## The problem
Return every line of the data that contains the string "creates".

__________________________________________________

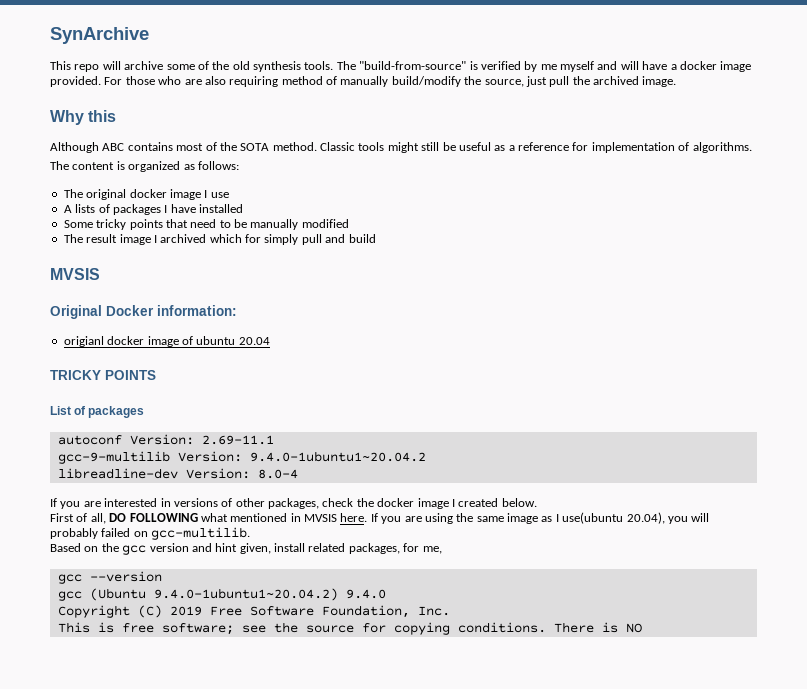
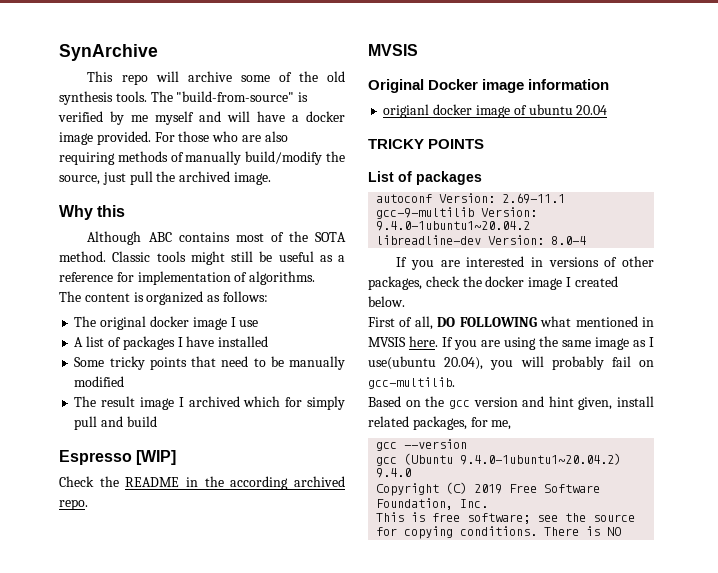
- For those who are also requiring method of manually build/modify the source, just pull the archived image.
+ For those who are also requiring methods of manually build/modify the source, just pull the archived image.
- A lists of packages I have installed
+ A list of packages I have installed
+ Espresso [WIP]
+ Check the README in the according archived repo.
- Original Docker information:
+ Original Docker image information
- If you are using the same image as I use(ubuntu 20.04), you will probably failed on gcc-multilib.
+ If you are using the same image as I use(ubuntu 20.04), you will probably fail on gcc-multilib.

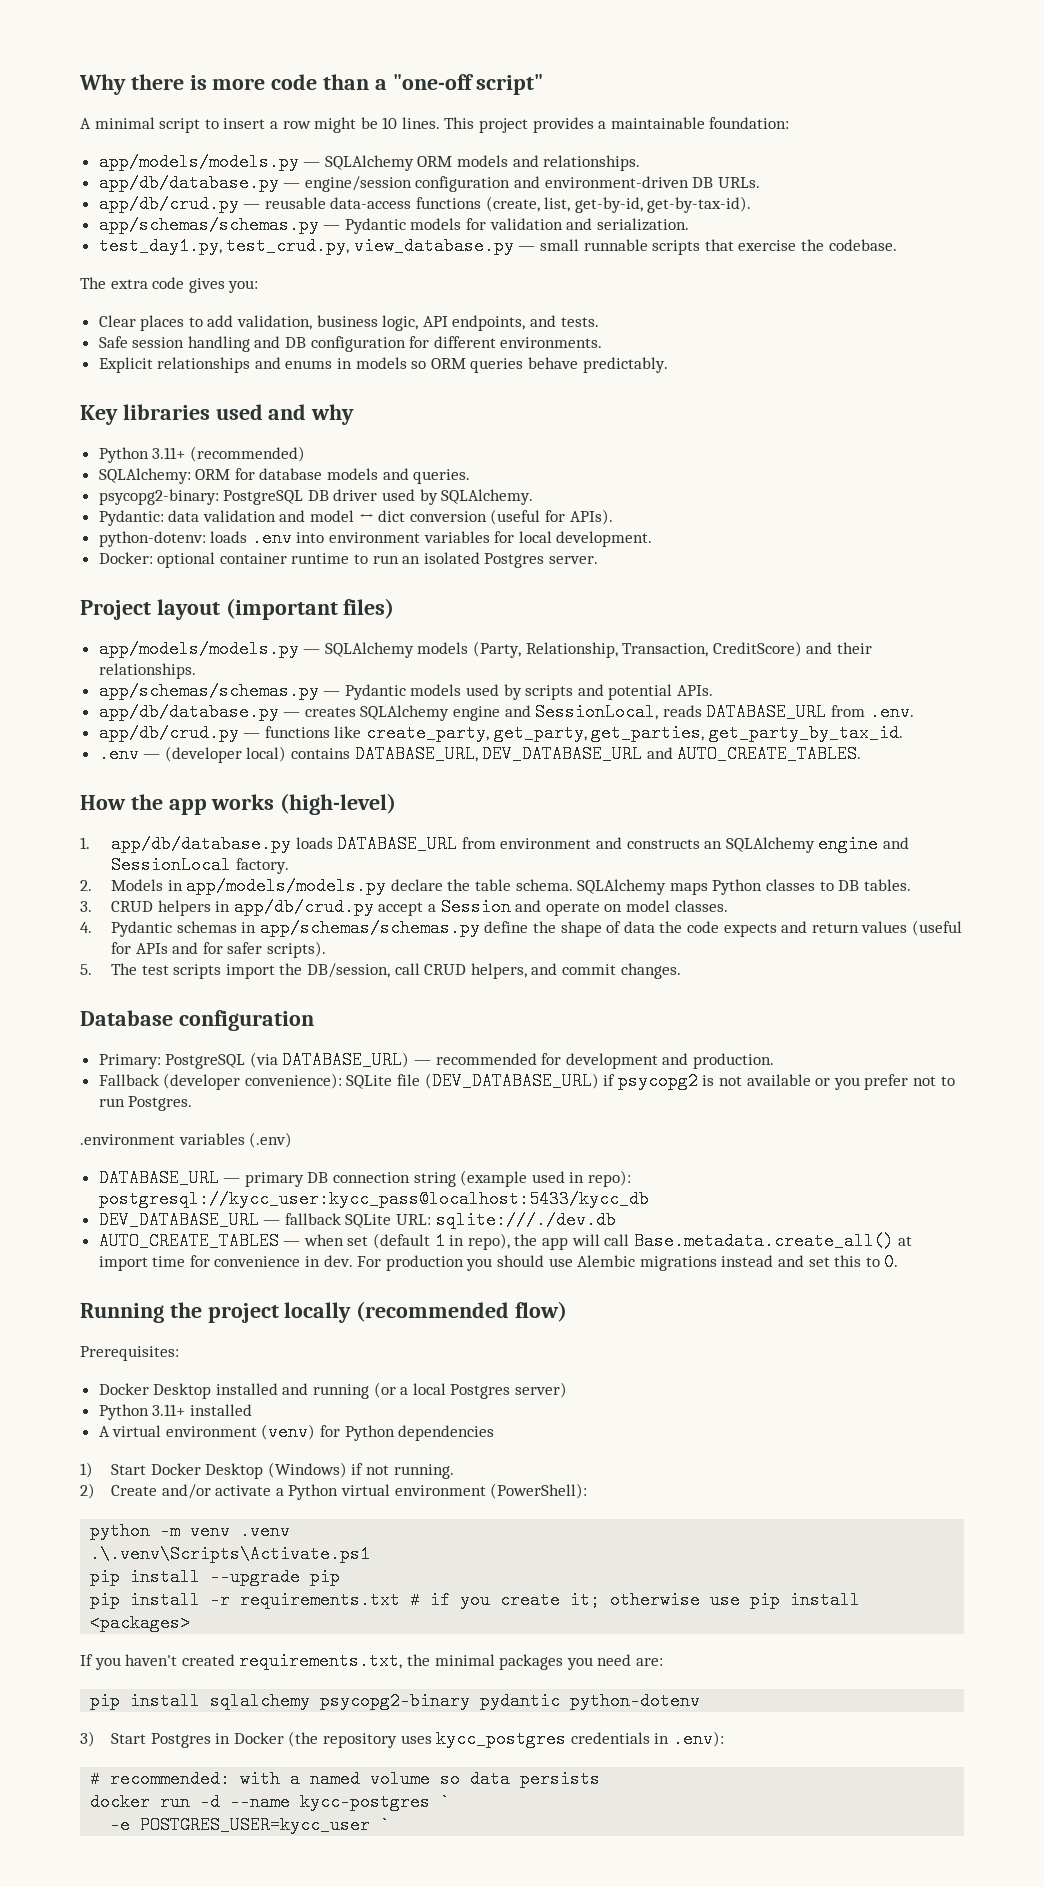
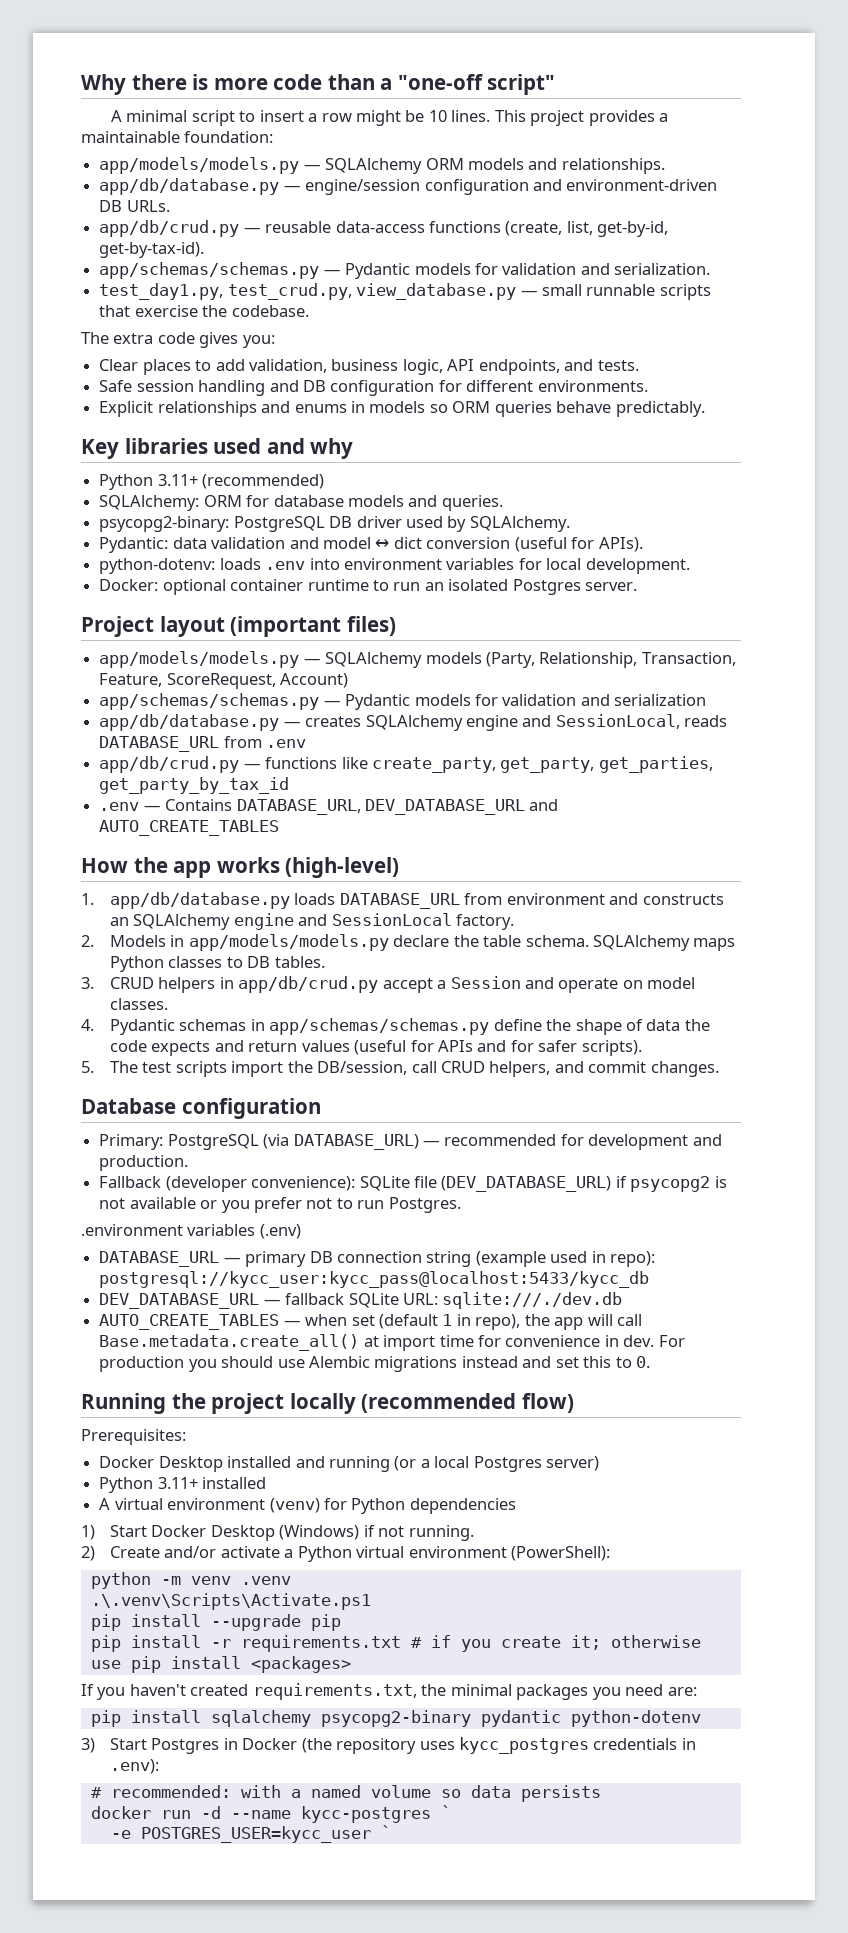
- app/models/models.py — SQLAlchemy models (Party, Relationship, Transaction, CreditScore) and their relationships.
- app/schemas/schemas.py — Pydantic models used by scripts and potential APIs.
+ app/models/models.py — SQLAlchemy models (Party, Relationship, Transaction, Feature, ScoreRequest, Account)
+ app/schemas/schemas.py — Pydantic models for validation and serialization
- app/db/database.py — creates SQLAlchemy engine and SessionLocal, reads DATABASE_URL from .env.
+ app/db/database.py — creates SQLAlchemy engine and SessionLocal, reads DATABASE_URL from .env
- app/db/crud.py — functions like create_party, get_party, get_parties, get_party_by_tax_id.
+ app/db/crud.py — functions like create_party, get_party, get_parties, get_party_by_tax_id
- .env — (developer local) contains DATABASE_URL, DEV_DATABASE_URL and AUTO_CREATE_TABLES.
+ .env — Contains DATABASE_URL, DEV_DATABASE_URL and AUTO_CREATE_TABLES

__________________________________________________

## Answer area
- app/db/database.py — creates SQLAlchemy engine and SessionLocal, reads DATABASE_URL from .env.
+ app/db/database.py — creates SQLAlchemy engine and SessionLocal, reads DATABASE_URL from .env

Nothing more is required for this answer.